## Work to be completed:
Where the data below contains pictures, omit them; output the rest word for word.

-*-*-

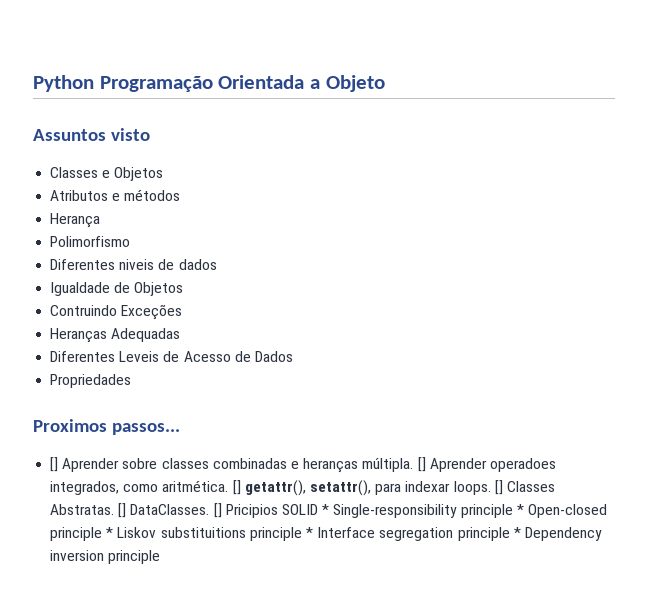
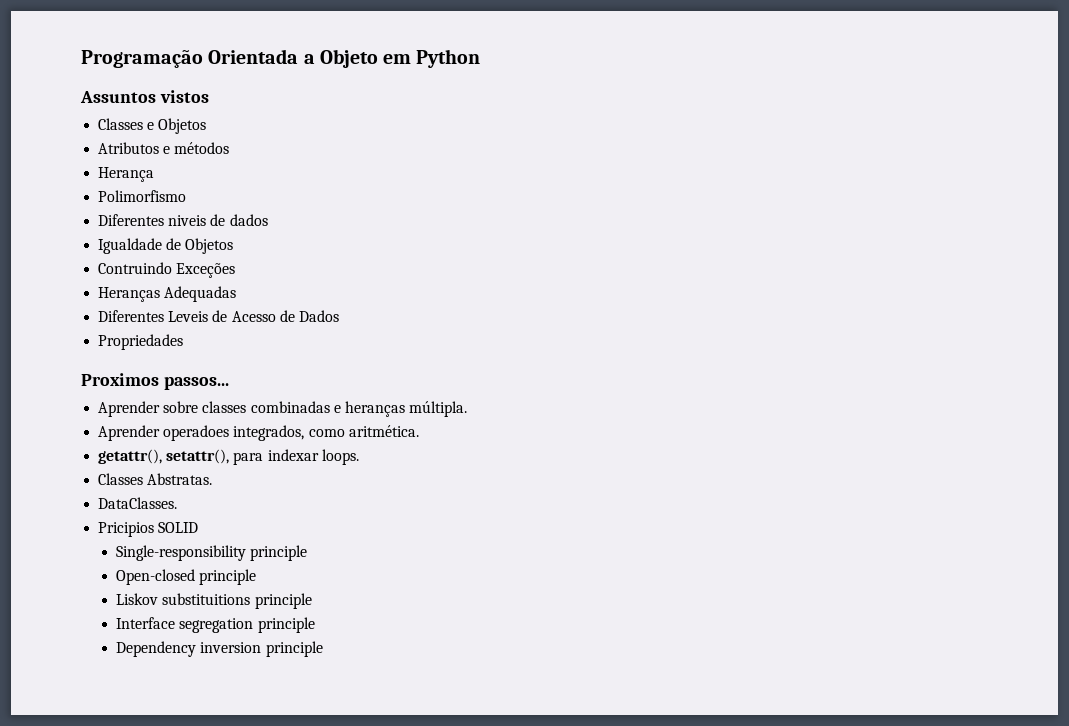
[33,75,94,92] Python -> (81, 59) none
(385, 83) none -> [383,49,481,68] em Python
[111,128,151,141] visto -> [159,90,209,103] vistos
[50,457,59,472] [] -> (229, 383) none
[417,457,426,472] [] -> (468, 409) //
[232,480,241,495] [] -> (419, 431) //
[494,480,503,495] [] -> (359, 457) //
[118,503,127,518] [] -> (213, 479) //
[213,503,222,518] [] -> (178, 503) //
[322,504,330,515] * -> (199, 527) //
[516,504,524,515] * -> (308, 553) //
[106,527,114,538] * -> (257, 577) //
[305,527,313,538] * -> (312, 601) //
[513,527,521,538] * -> (315, 625) //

-*-*-

## Result of the task:
[33,75,94,92] Python -> (81, 59) none
(385, 83) none -> [383,49,481,68] em Python
[111,128,151,141] visto -> [159,90,209,103] vistos
[50,457,59,472] [] -> (229, 383) none
[417,457,426,472] [] -> (468, 409) //
[232,480,241,495] [] -> (419, 431) //
[494,480,503,495] [] -> (359, 457) //
[118,503,127,518] [] -> (213, 479) //
[213,503,222,518] [] -> (178, 503) //
[322,504,330,515] * -> (199, 527) //
[516,504,524,515] * -> (308, 553) //
[106,527,114,538] * -> (257, 577) //
[305,527,313,538] * -> (312, 601) //
[513,527,521,538] * -> (315, 625) //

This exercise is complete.